Naná Vasconcelos não para, não nana, nada disso. Qualquer tentativa de retrato dele vai sair borrada, pois ele está sempre em movimento. Recém-chegado da Europa onde realizou shows especialíssimos, o percussionista achou um tempinho para falar à Brasileiros sobre o novo disco, Sinfonia e Batuques, dizendo-se ansioso com sua participação nos shows de lançamento da Caixa Preta, de Itamar Assumpção, realizados no final de outubro, com músicas de Vasconcelos e Assumpção, Isso Vai Dar Repercussão, CD de ambos.

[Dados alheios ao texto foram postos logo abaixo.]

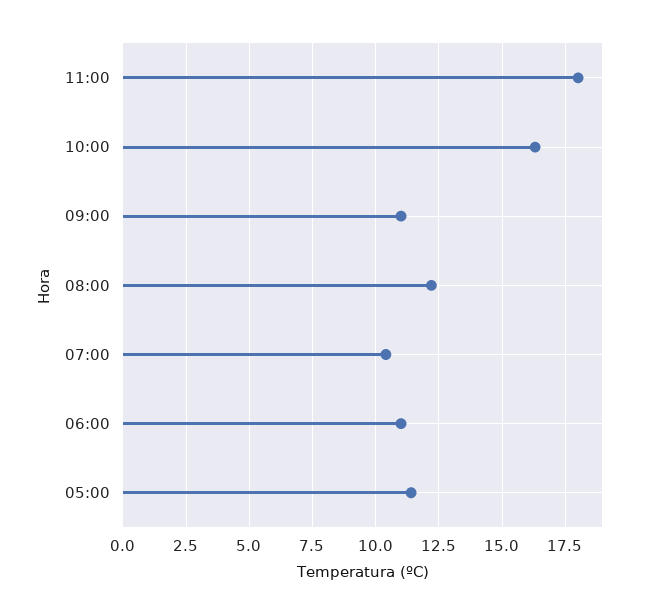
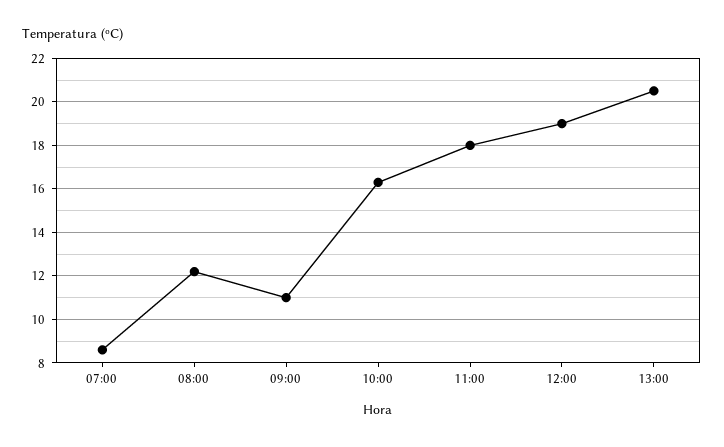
07:00: 10.5 -> 8.5
06:00: 11 -> none
05:00: 11.5 -> none
12:00: none -> 19
13:00: none -> 20.5

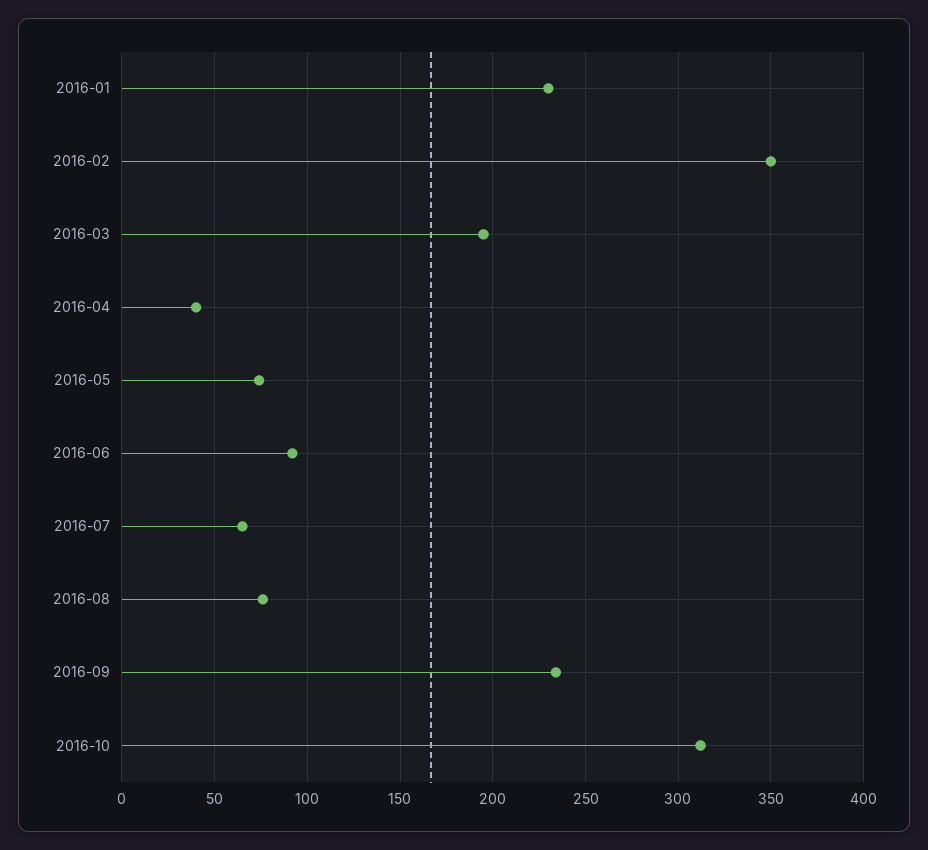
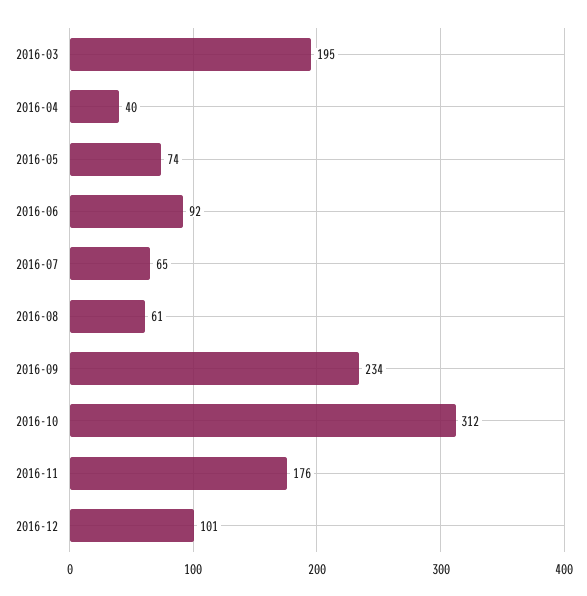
2016-01: 230 -> none
2016-02: 350 -> none
2016-08: 75 -> 61
2016-11: none -> 176
2016-12: none -> 101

Aos 66 anos, o pernambucano Juvenal de Holanda Vasconcelos é uma lenda muito viva. Você pode dizer qualquer nome de artista e não dá outra, Naná já tocou com a figura. Para que se tenha uma ideia de quem ele é, basta dizer que até Naná aparecer, a música mineira de Milton Nascimento não tinha encontrado um ritmo adequado. Quando o disco Milagre dos Peixes teve todas as suas letras proibidas ou mutiladas pela censura, foi Naná quem salvou a pátria, criando uma percussão vocalizada – presente em seu trabalho até hoje. “Sequestrado” no Rio de Janeiro pelo argentino Gato Barbieri, às vésperas de ser descoberto por Hollywood, Naná tornou-se o embaixador de nossa música em todo o mundo (*).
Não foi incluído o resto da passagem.